Corresponding author of this study, Dr. Ruben Lopez-BuenoA professor at the Faculty of Physiotherapy and Nursing, University of Zaragoza, Spain, said of MSA:
Professor Stamatakis suggested a possible mechanism behind MSA’s effects on cancer risk, stating, “Strength training reduces circulating levels of sex hormones, leading to breast and endometrial cancer in women and prostate cancer in men. It may reduce the risk of cancer,” he said.
He added: Cachexiastrength training may help manage muscle dysfunction.
Dr. Melody DingAn associate professor at the School of Medicine and Health at the Sydney School of Public Health, who was not involved in the study, was less convinced. “We are still not jumping to conclusions that MSA reduces cancer.”
“While some specific combinations appear to do so, the overall patterns for combinations with and without MSA are still very similar, and the confidence intervals tend to overlap.” she explained.
MPA, VPA, and MSA may also have combined effects, but “the design of our study does not allow us to see if there is a synergistic effect between MPA, VPA, and MSA,” Dr. Lopez Bueno said. said.
“It is still unclear whether the separate effects of each type of physical activity lead to synergistic effects between them and needs further investigation,” he said.
The key message of these findings, according to Dr. Lopez Bueno, “is that each type of physical activity is important for optimizing mortality risk reduction.”
“Any type of physical activity performed alone, or the addition of two types of physical activity, even at higher levels, combined with the other three in terms of reducing the risk of death. I don’t think it’s any better than that,” he said.
“I think physicians should encourage participation in various activities such as MPA, VPA, and MSA whenever possible,” Dr. Ding said. “This is just one study.”

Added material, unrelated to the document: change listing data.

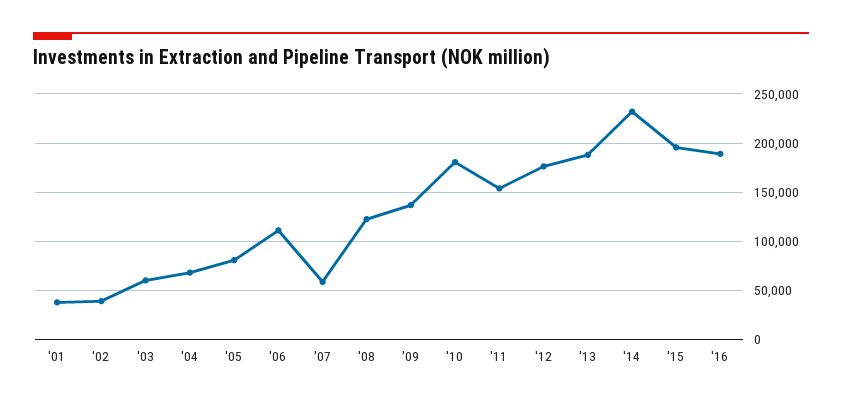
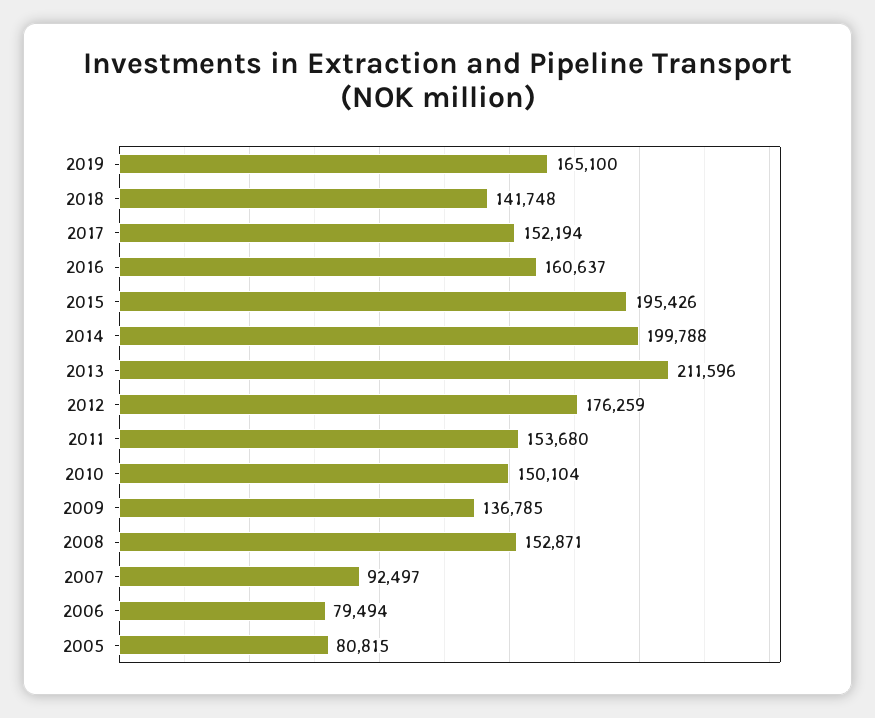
'01: 40000 -> none
'02: 40000 -> none
'03: 60000 -> none
'04: 70000 -> none
'06: 110000 -> 79494
'07: 60000 -> 92497
'08: 120000 -> 152871
'10: 180000 -> 150104
'13: 190000 -> 211596
'14: 230000 -> 199788
'16: 190000 -> 160637
2019: none -> 165100
2018: none -> 141748
2017: none -> 152194

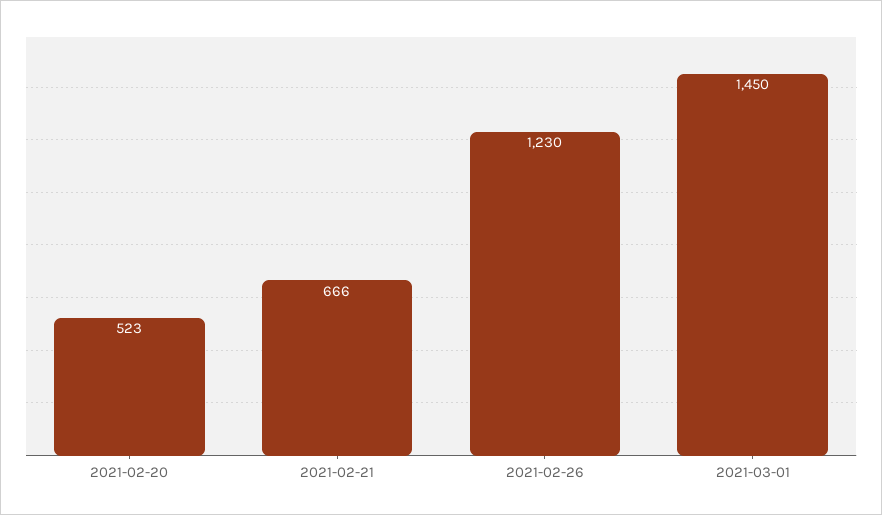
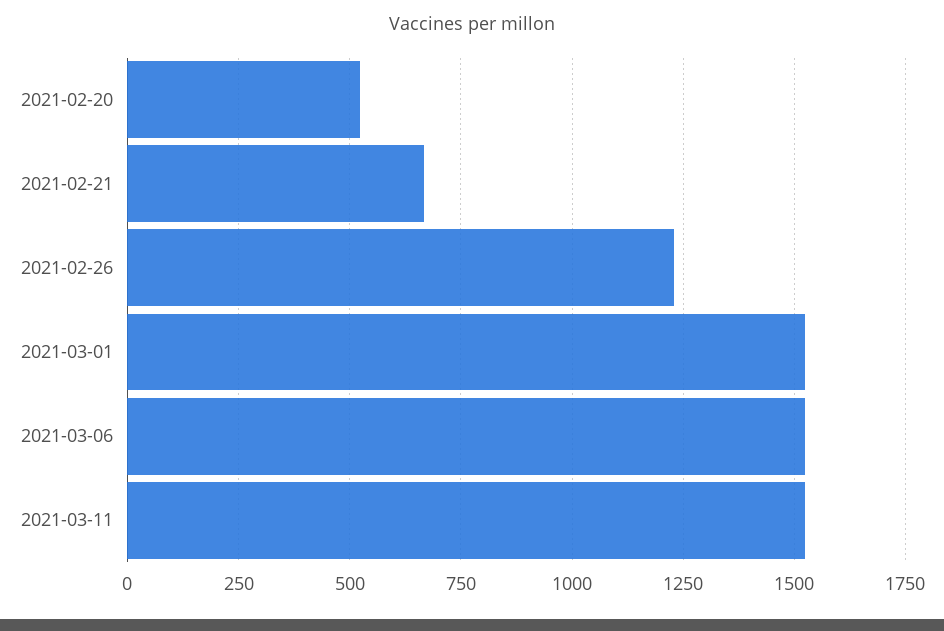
2021-03-01: 1450 -> 1525
2021-03-06: none -> 1525
2021-03-11: none -> 1525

Dr. Ding also said, “I’m having a hard time getting people up to recommended levels, [so] Raising the bar can make people even less motivated. “
Professor Stamatakis asked physicians for “comprehensive and in-depth physical activity advice”, while “clinicians should ideally tailor advice to baseline activity and performance levels.” warned.
For people who are not physically active, he said, a “smarter goal” is to introduce moderate-intensity walking with just a few bursts of VPA, followed by strength building.